Monsoon has covered almost the entire nation and it has already started (as usual) playing havoc with human lives and property. Some of the cities like in Mumbai life has come to a standstill with many lives lost and properties destroyed. Many places in Mumbai city are inundated (including a site where municipal water treatment plant was located) by rain water, suburban train services stopped and road mobility disrupted. Soon heavy rains will be followed by water borne diseases, pothole filled roads and visibly shaken common man who is already disturbed by Covid-19 and prolonged lockdown.
Of course, such problems are not restricted to one city alone or some of the cities in India but are experienced elsewhere in the world too. According to European Environment Agency (EEA), increased flooding is likely to be one of the most serious effects from climate change in Europe over coming decades.
During heavy rain, cities may be flooded if the water cannot drain quickly into the ground and the sewage system in cities cannot cope with the amount of water. A growing city means urban area covered with more impervious surfaces such as buildings, concrete or asphalt, where the soil is ‘sealed’.

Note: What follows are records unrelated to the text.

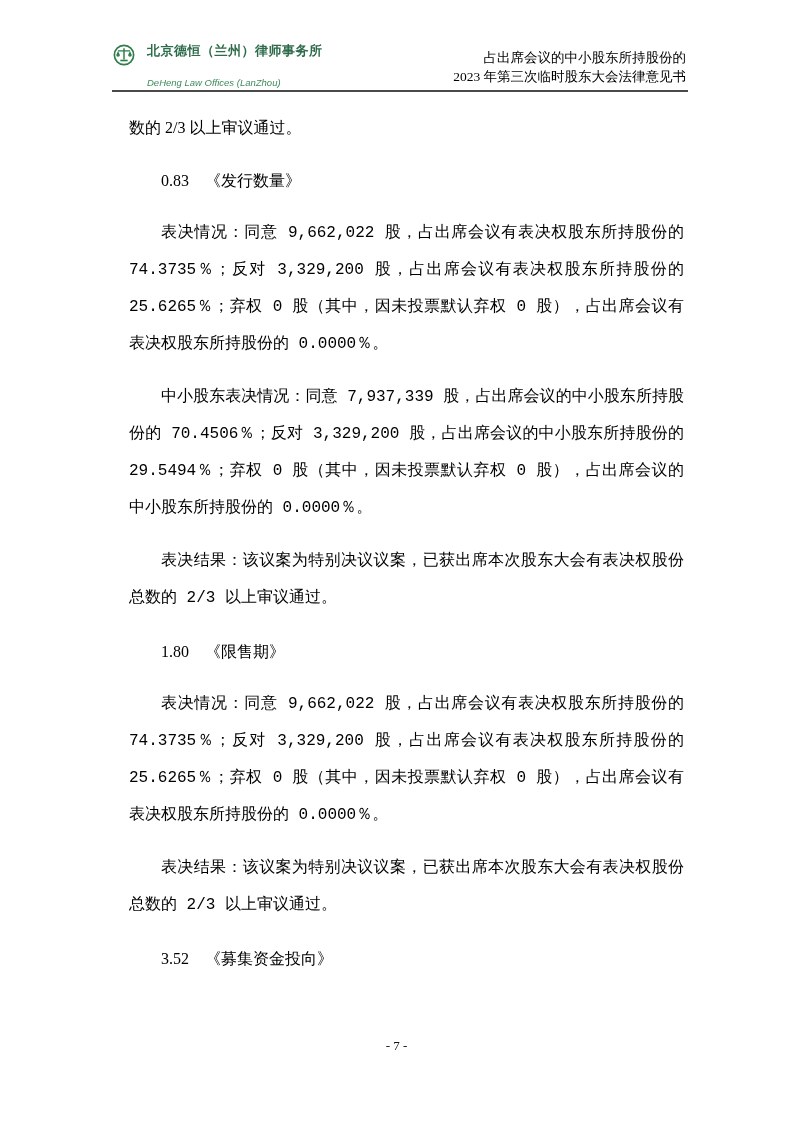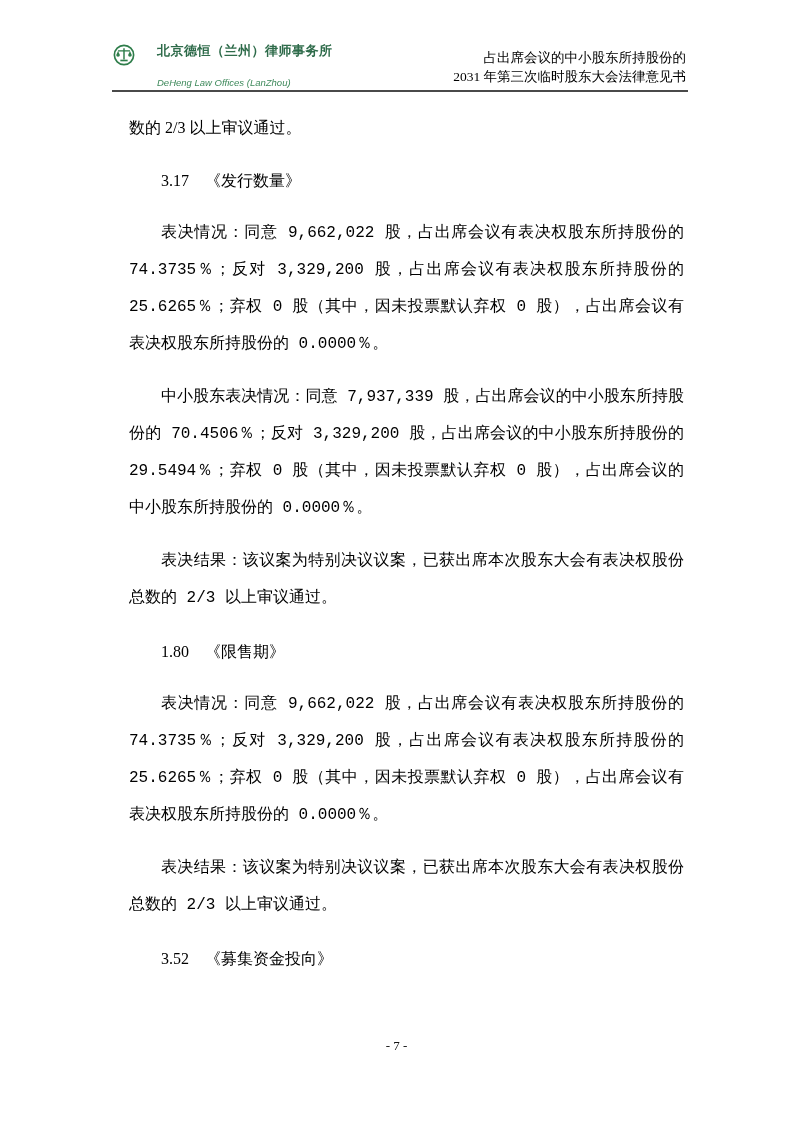--- a/index.html
+++ b/index.html
@@ -26,7 +26,7 @@
   .brand {
     display: flex;
     align-items: flex-start;
-    gap: 22px;
+    gap: 12px;
     padding-top: 4px;
   }
   .brand-emblem { width: 22px; height: 22px; flex: 0 0 auto; }

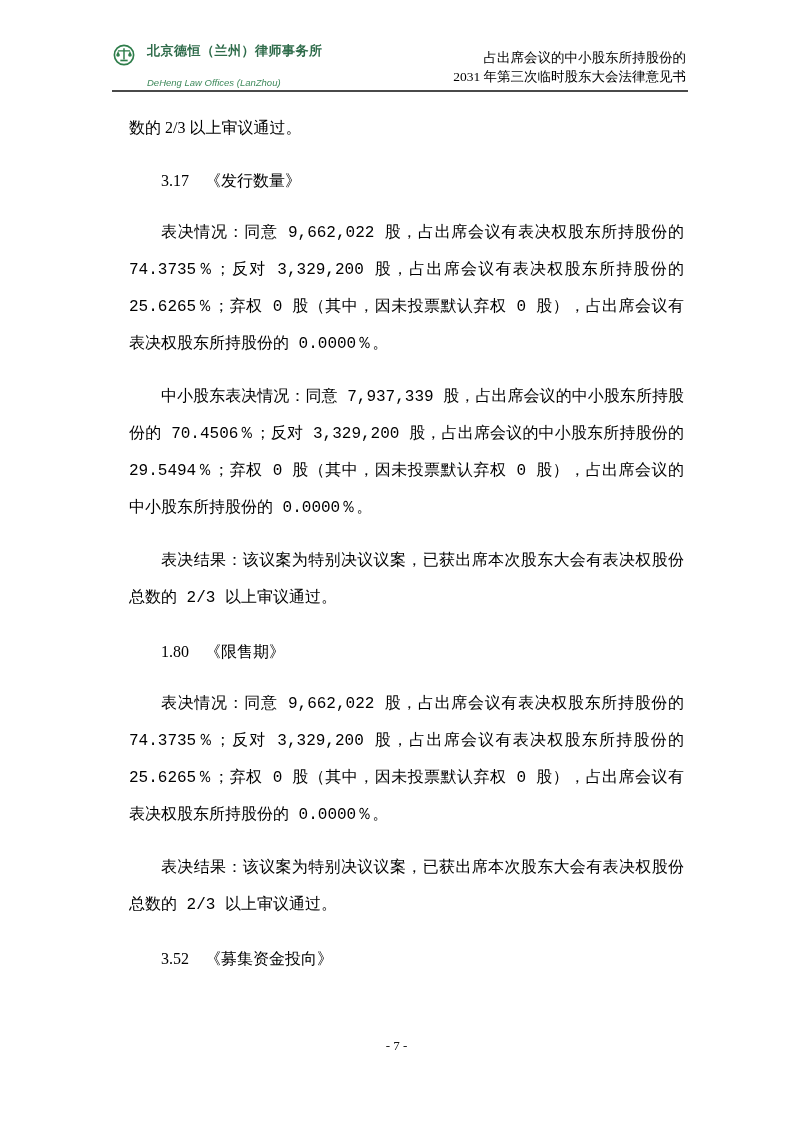--- a/index.html
+++ b/index.html
@@ -108,7 +108,7 @@
     </div>
     <div class="doc-title">
       <div>占出席会议的中小股东所持股份的</div>
-      <div>2031 年第三次临时股东大会法律意见书</div>
+      <div>2023 年第三次临时股东大会法律意见书</div>
     </div>
   </div>
 

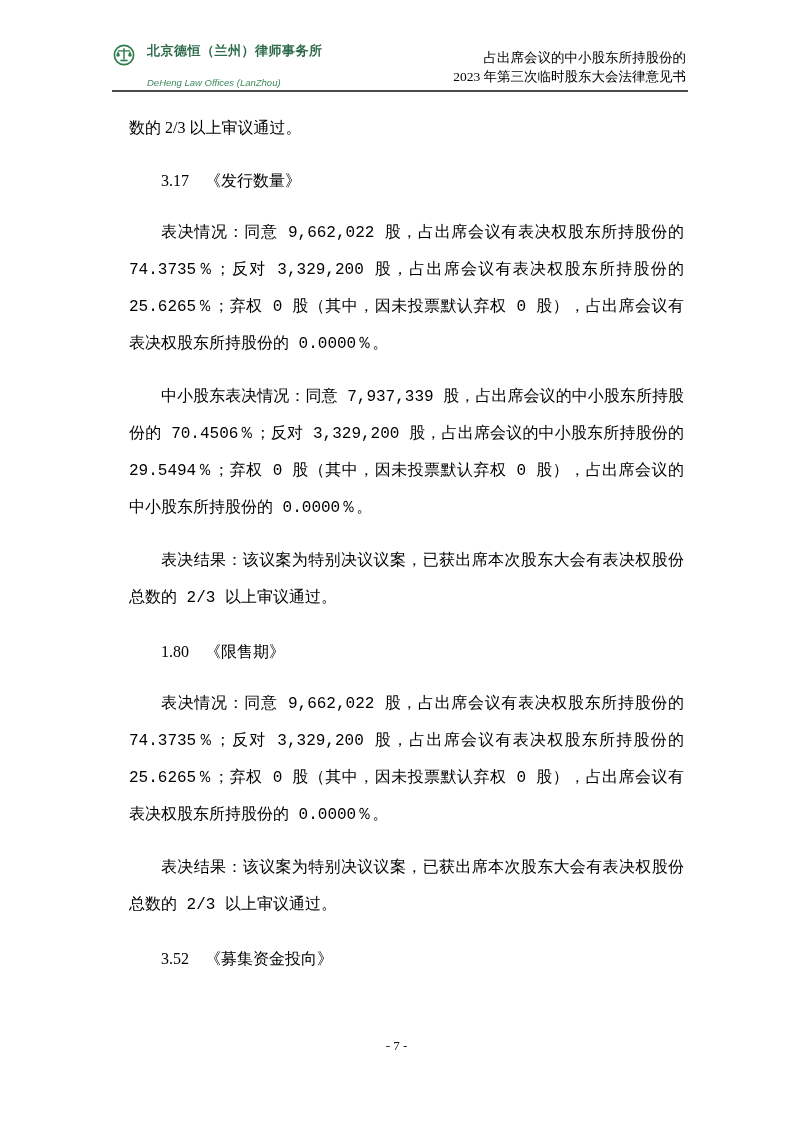--- a/index.html
+++ b/index.html
@@ -116,7 +116,7 @@
 
   <div class="doc-body">
     <p class="block continuation">数的 2/3 以上审议通过。</p>
-    <p class="block heading">3.17　《发行数量》</p>
+    <p class="block heading">0.83　《发行数量》</p>
     <p class="block para">表决情况：同意 9,662,022 股，占出席会议有表决权股东所持股份的 74.3735％；反对 3,329,200 股，占出席会议有表决权股东所持股份的 25.6265％；弃权 0 股（其中，因未投票默认弃权 0 股），占出席会议有表决权股东所持股份的 0.0000％。</p>
     <p class="block para">中小股东表决情况：同意 7,937,339 股，占出席会议的中小股东所持股份的 70.4506％；反对 3,329,200 股，占出席会议的中小股东所持股份的 29.5494％；弃权 0 股（其中，因未投票默认弃权 0 股），占出席会议的中小股东所持股份的 0.0000％。</p>
     <p class="block para">表决结果：该议案为特别决议议案，已获出席本次股东大会有表决权股份总数的 2/3 以上审议通过。</p>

Some of the developed cities like Paris, Bucharest and Barcelona have more than three quarters of their surface area sealed, meaning that there may be a risk that water cannot disperse so quickly into the ground during heavy rainfall. Most of the Indian cities too will soon fall into this category unless our urban planning is suitably modified. However, it is important to be aware that soil sealing is only one factor contributing to increased risk of urban flooding.
Poor stormwater drainage system may also aggravate the situation. Extremely heavy rainfall which was seen recently in Mumbai can cause flooding as the sewers may not be able to cope with the huge volume of water.
Experts also have pointed out that global warming is causing multiple observed changes in the climate system like increases in both land and ocean temperatures, as well as more frequent heatwaves in most land regions. There is also view that the global warming has resulted in an increase in the frequency and duration of marine heatwaves. Scientists have also warned that short bursts of intense rainfall are likely to increase with global warming for Indian cities. With sub-daily precipitation extremes are increasing faster than daily extremes due to global warming we may have to live short spells of intense rains and its after effects.
Thus, though poor urban infra in Indian cities aggravate the situation caused by intensive rainfall, it’s the global warming which is the main reason for flooding. So, the solution to the problem doesn’t lie with the urban local bodies as the problem is global one. Therefore, it’s the case of cleaning the mirror when the dirt is on our face. Unless we find solution to the global warming there is no point in blaming the urban local bodies for the problem.